Not sure if the comments already mention it:
Without taking into account how docker is set up, this benchmark doesn’t say that much. Starting with the question if it is wsl integrated or based on docker desktop‘s Linux VM.
Then, we can clearly see the warning that the container hasn’t been started with the appropriate env for best tensor flow support. So, what should I take away from the benchmark? As it is, the result doesn’t mean much.
I don’t suppose you’ve done this test with the M1 Ultra yet, have you? If not, that’s something I’d like to put a vote in to see! Thanks for everything, Alex!
Your ANN training test is wrong.
Firstly you selected benchmark which is far from real workload.
Secondly in code you have:
"
# Set the random seeds
os.environ['TF_CUDNN_DETERMINISTIC'] = '1' "
This setting makes performance degradation on CUDA HW. Are you sure that setting have the same effect for M1 Max? :-)
Thirdly you have several warnings inside Docker container which you simply ignored.
Finally we haven't seen training progress on M1 Max at all (XX ms/step?, samples per epoch?). Just to check that everything was fine and we have true comparison.
If you want to run your model using tensor cores in RTX GPUs, you should use TensorRT. Also, the model should meet a few requirements. Furthermore, training a model on fp16 configuration doesn't actually affect training considerably since quantization affects the forward path(and inference time). However, most of the computation is due to back propagation which is done in full precision.
Isn’t there some performance degradation on the Ubuntu machine due to running the test inside Docker?
No, it's actually faster. Docker NGC it's sometimes twice as fast as installing everything by hand.
Docker is container.. not virtual machines.. so no degradation at all
Absolutely right, unless u take care of k8s (the whole stack, IO especially) , native is always gonna be faster. It is a no brainer, and am quite disappointed to find only single comment mentioning this
There is a big performance degradation if you were to run tensorflow inside docker on an Apple Silicon machine, it’s very slow. Which is mostly because docker is optimized for most linux machines
@@capetorch That is complete BS, that Docker will run programs and code faster, than running them natively. Its well known that its the exact opposite. Docker is known for running programs and code slower than running programs and code natively.
It would be interesting to see same test and both laptops on battery! Let’s see how fast!
Very interesting as I was having this exact decision when looking at X17 3070 or M1 Max 16. I went for X17 due to needing X86 Microsoft applications like Power Bi and SQL developer edition to learn for my new job. Be good to see the results unplugged on both machines too!
That's the cool thing.

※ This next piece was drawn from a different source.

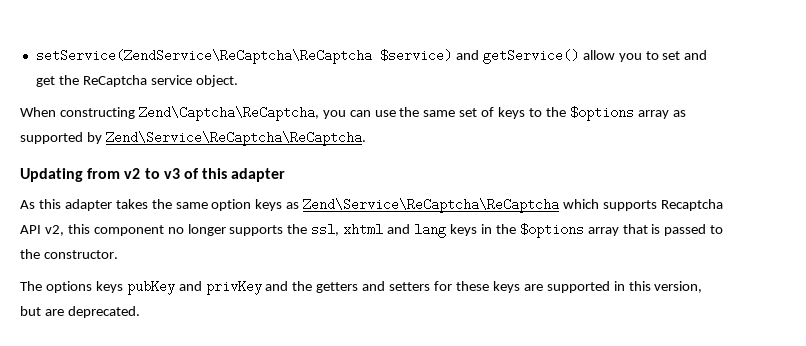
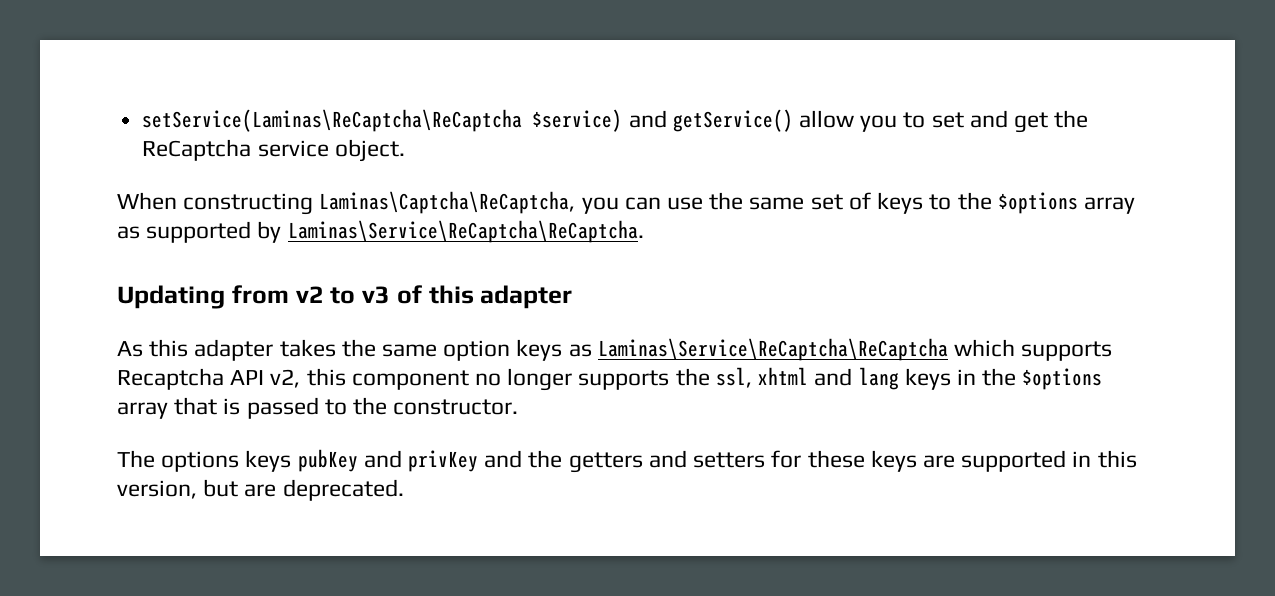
[35,49,372,64] setService(ZendService\ReCaptcha\ReCaptcha -> [142,109,523,132] setService(Laminas\ReCaptcha\ReCaptcha
[138,106,319,121] Zend\Captcha\ReCaptcha, -> [319,191,576,214] Laminas\Captcha\ReCaptcha,
[105,131,366,146] Zend\Service\ReCaptcha\ReCaptcha. -> [287,220,644,243] Laminas\Service\ReCaptcha\ReCaptcha.
[303,198,560,213] Zend\Service\ReCaptcha\ReCaptcha -> [597,338,948,361] Laminas\Service\ReCaptcha\ReCaptcha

These new M1 Macs run the same on battery.
Bro as a Bootcamp Data Science we face the same things, so do you think x17 is worth to buy ?
@@ayassn4890 I think the 16GB model with the 4K screen and 12th gen chip is yep. I struggled to use the 1080p model for work but the actual keyboard is very nice and I was mainly using it linked to a decent monitor. Mine has 8GB 3070 and 1080p (but I bought it before the world went mad so it was 1K less than the R2). It’s a nice laptop in terms of thinness for the power and doesn’t throttle much. In all honesty it all comes down to cash. If I had unlimited cash I would get the RB 16 or 18 now.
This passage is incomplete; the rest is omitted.